THE SECRET LIVES OF NUMBERS

A Hidden History of Mathematics

by Kate Kitagawa & Timothy Revell

Pub Date: Aug. 15th, 2023
ISBN: 9780063206052
Publisher: Morrow/HarperCollins

A fine history of mathematics that seeks to decouple it from its traditional Eurocentric focus and usually succeeds.

Kitagawa, a leading historian of mathematics, and Revell, a “lapsed mathematician” and U.S. editor for New Scientist, note that the discipline of mathematics began as tallying, the beginning of which is lost in history. However, anthropologists have turned up 20,000-year-old bones covered with regular notches that may or may not indicate that someone was counting. After a quick review of early civilizations—Babylon, Egypt, Assyria, Maya, Greek—the authors devote large sections to China and India from ancient to near-modern times and to the Arab world after the rise of Islam. Until the appearance of decimals, a base-10 number system, and the concept of zero, during the first millennium, all of which make calculation easier, pre-modern mathematicians were limited to simple arithmetic and bookkeeping, but they accomplished amazing things. They could predict eclipses, measure the length of a day within seconds, and determine pi to eight decimal places. The Pythagorean theorem was proven long before Pythagoras, and the concepts behind calculus appeared during India’s golden age.

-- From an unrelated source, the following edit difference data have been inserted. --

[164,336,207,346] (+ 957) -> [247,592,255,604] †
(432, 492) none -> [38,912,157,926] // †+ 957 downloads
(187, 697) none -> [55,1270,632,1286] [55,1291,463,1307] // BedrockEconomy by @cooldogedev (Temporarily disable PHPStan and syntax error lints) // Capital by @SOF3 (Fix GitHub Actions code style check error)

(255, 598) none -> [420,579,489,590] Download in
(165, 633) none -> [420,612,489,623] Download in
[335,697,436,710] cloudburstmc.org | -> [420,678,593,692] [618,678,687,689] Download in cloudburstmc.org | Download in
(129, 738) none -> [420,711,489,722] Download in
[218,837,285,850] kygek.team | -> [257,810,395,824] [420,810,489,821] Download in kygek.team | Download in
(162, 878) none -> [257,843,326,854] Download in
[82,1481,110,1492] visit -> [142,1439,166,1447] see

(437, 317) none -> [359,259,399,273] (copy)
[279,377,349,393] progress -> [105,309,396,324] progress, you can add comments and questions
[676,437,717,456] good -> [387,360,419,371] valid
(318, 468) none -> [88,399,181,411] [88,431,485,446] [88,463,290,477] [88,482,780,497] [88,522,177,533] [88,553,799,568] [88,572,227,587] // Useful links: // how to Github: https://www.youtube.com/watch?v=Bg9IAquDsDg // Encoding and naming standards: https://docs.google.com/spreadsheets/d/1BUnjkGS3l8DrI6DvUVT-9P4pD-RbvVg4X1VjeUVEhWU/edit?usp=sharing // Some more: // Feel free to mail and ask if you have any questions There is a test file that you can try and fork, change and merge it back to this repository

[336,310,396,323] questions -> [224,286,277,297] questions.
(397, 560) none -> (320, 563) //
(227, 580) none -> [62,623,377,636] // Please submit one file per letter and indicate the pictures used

The authors demonstrate that the scientific revolution was not strictly a European invention because science had been advancing throughout history. “Many ideas that turn up in the ‘Scientific Revolution’ had already been explored elsewhere or were the culmination of incremental steps made by others,” they write. What changed was the idea that humans were ignorant and that knowledge would encourage progress and make life better. Ancient cultures assumed that everything important was already known. Pre-modern mathematicians solved practical problems and were considered experts on calendars (essential for religious ceremonies), but mostly mathematics was admired as a mark of superior culture in the same class as poetry and philosophy. No one expected math to change the world; Galileo, Newton, and Einstein did that.

A solid corrective to a host of misunderstandings about math.